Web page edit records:
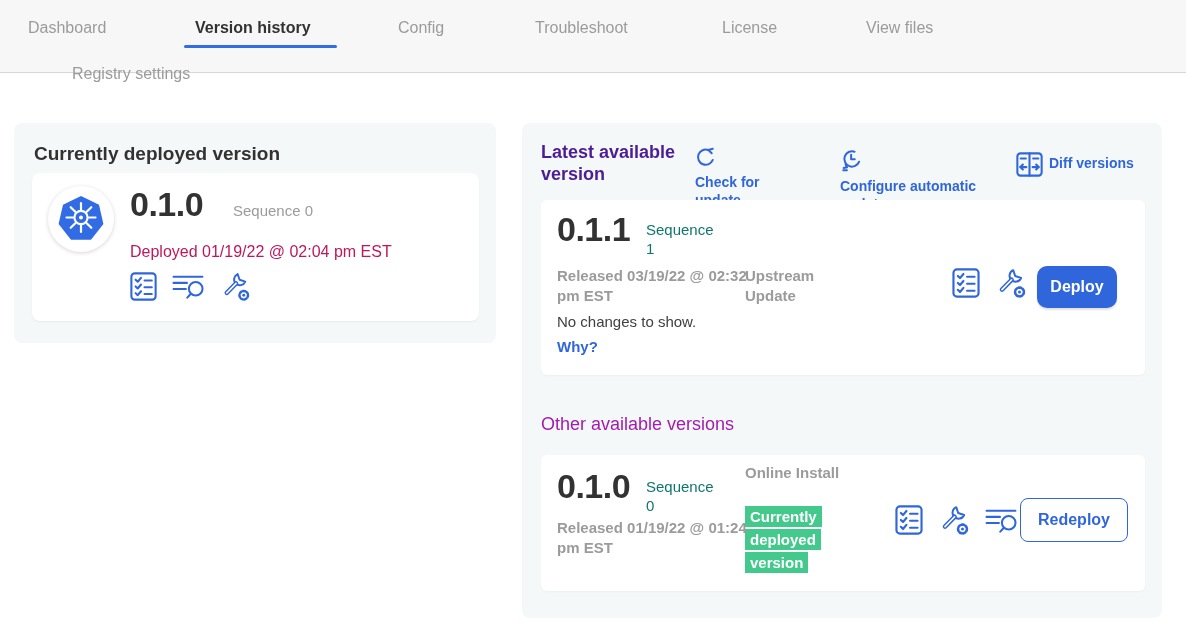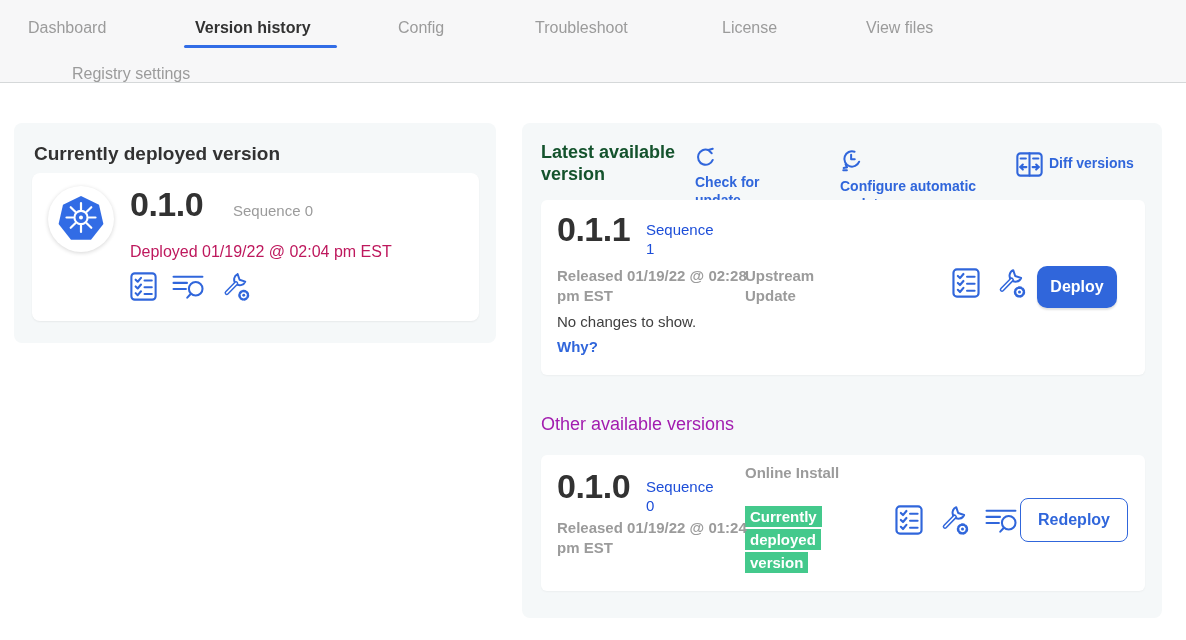"Dashboard" #nav { height: 83px -> 73px }
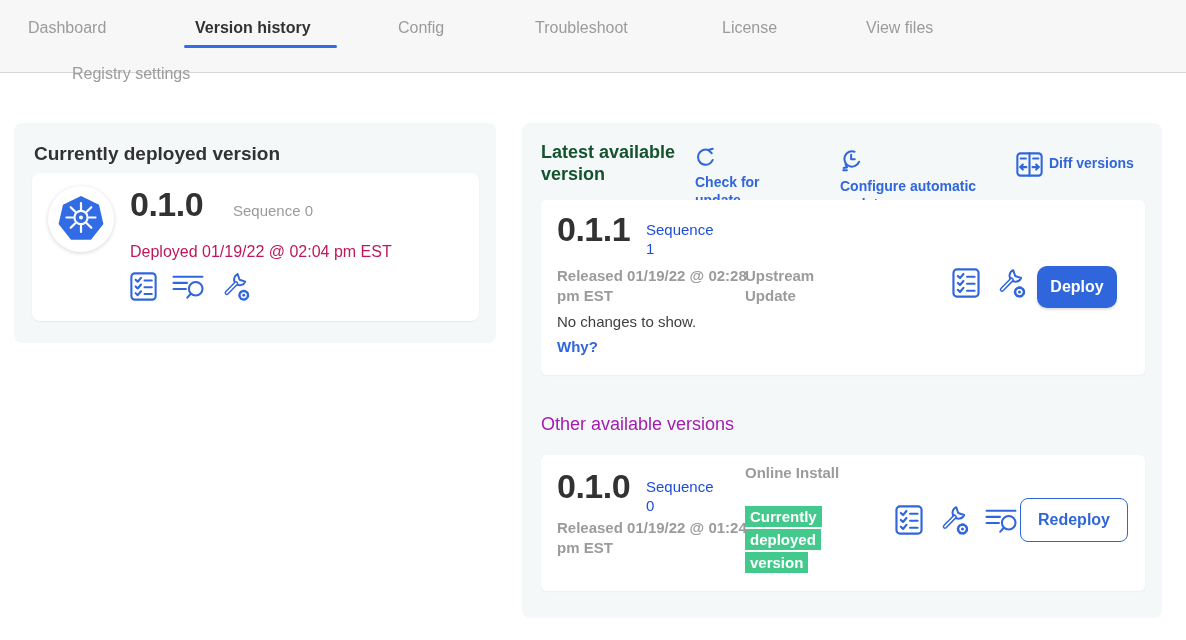"Latest available version" #latest-title { color: #14532d -> #4c1d95 }
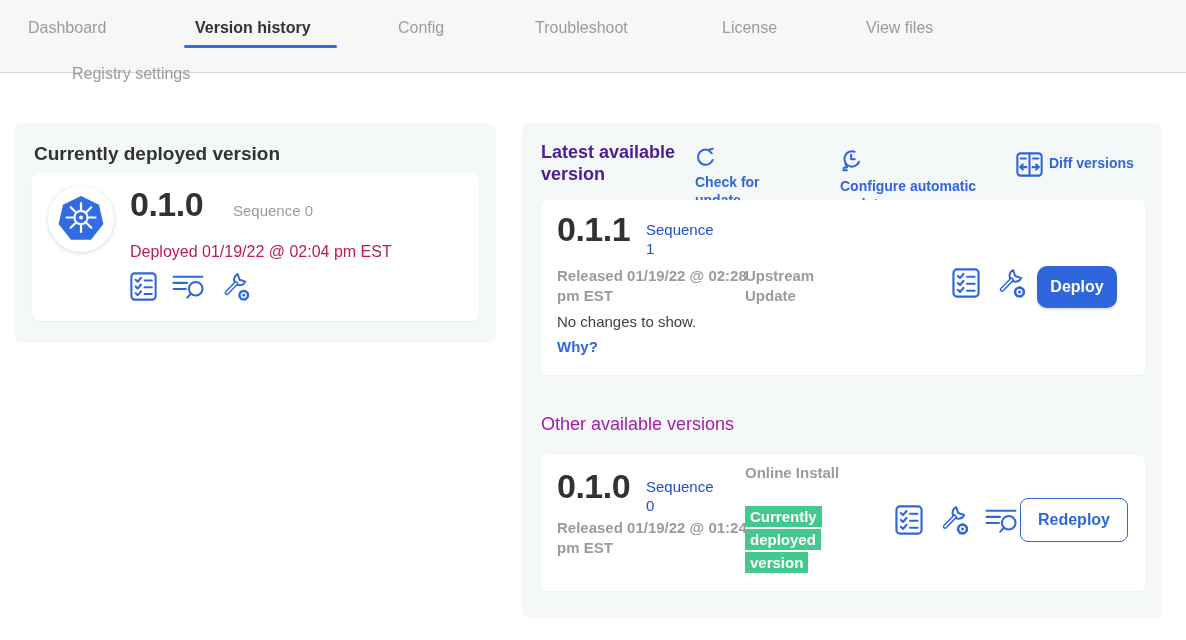"Sequence 1" .ver-seq { color: #1d4ed8 -> #0f766e }
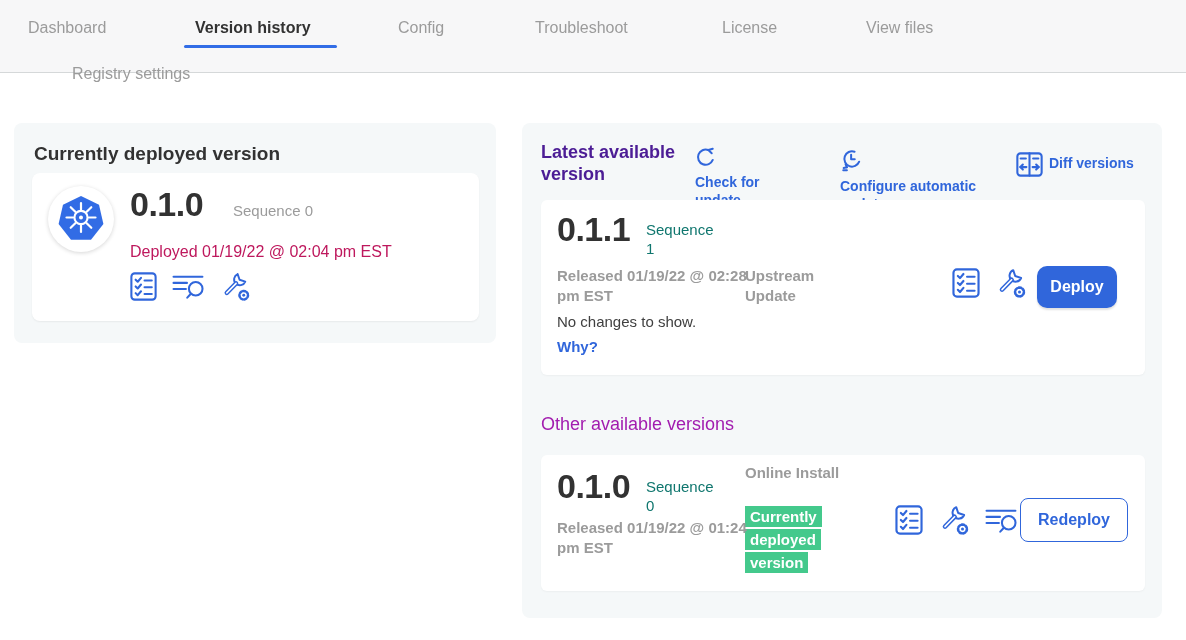"Released 01/19/22 @ 02:28 pm" div.ver-released { text: 01/19/22 @ 02:28 -> 03/19/22 @ 02:32 }
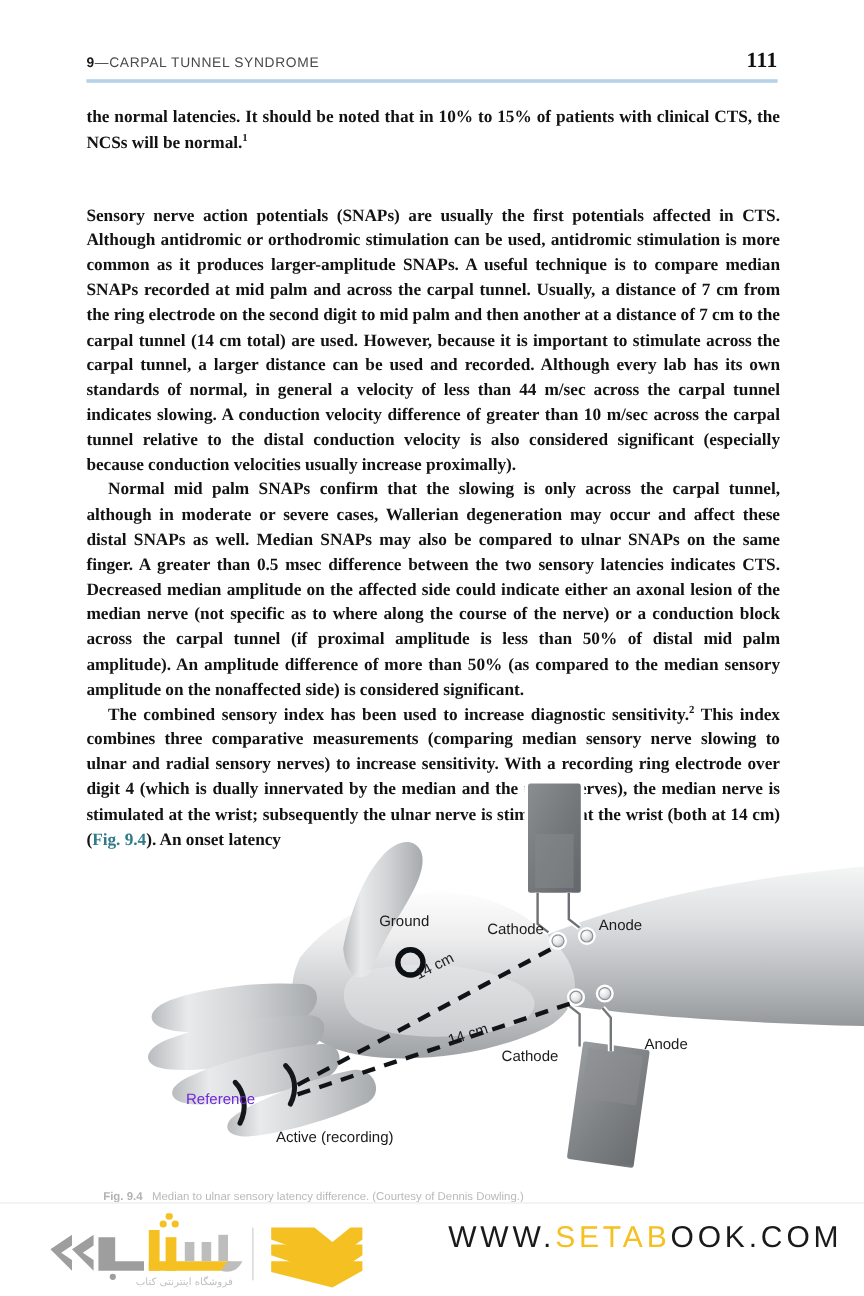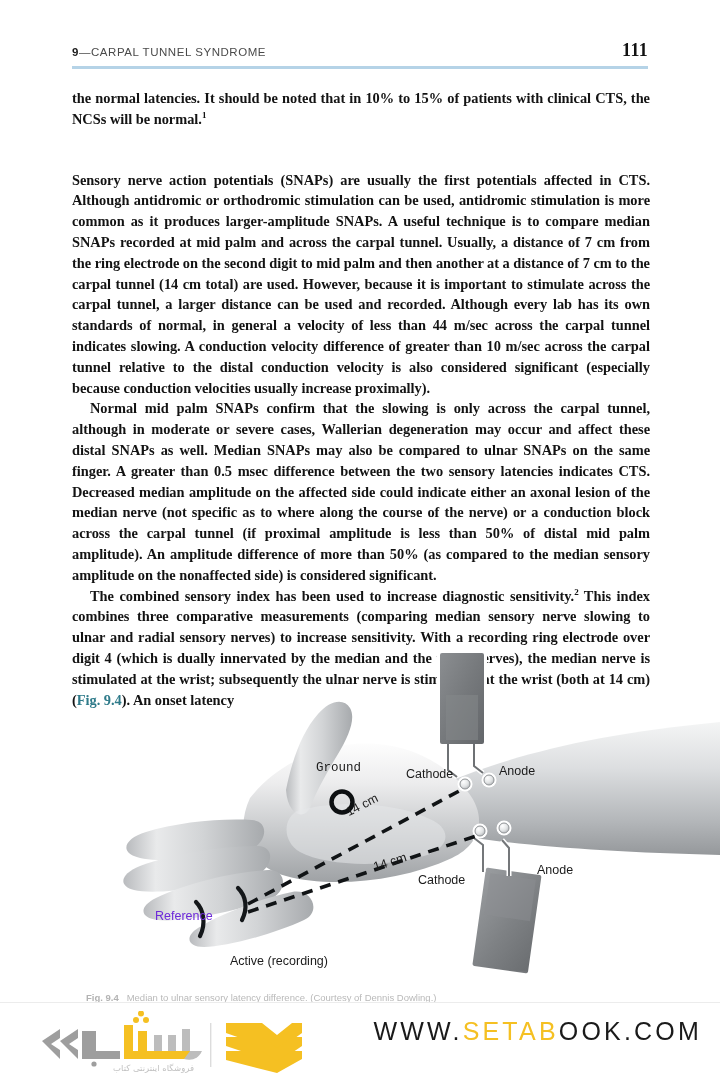"Ground" div { font-family: Liberation Mono, monospace -> Liberation Sans, sans-serif }
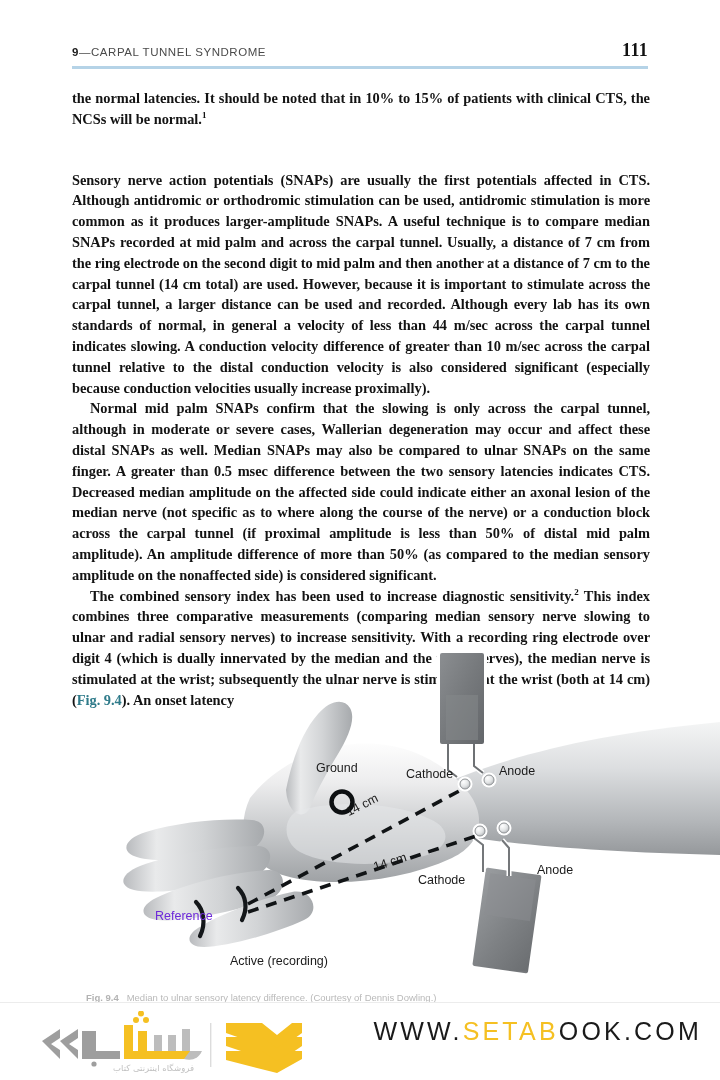"Active (recording)" div { top: 314px -> 301px }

▶ [Problem]: Your copy must repeat the data word for word and show none of its images.

▶ [Result of this task]:
"Dashboard" #nav { height: 83px -> 73px }
"Latest available version" #latest-title { color: #14532d -> #4c1d95 }
"Sequence 1" .ver-seq { color: #1d4ed8 -> #0f766e }
"Released 01/19/22 @ 02:28 pm" div.ver-released { text: 01/19/22 @ 02:28 -> 03/19/22 @ 02:32 }
"Ground" div { font-family: Liberation Mono, monospace -> Liberation Sans, sans-serif }
"Active (recording)" div { top: 314px -> 301px }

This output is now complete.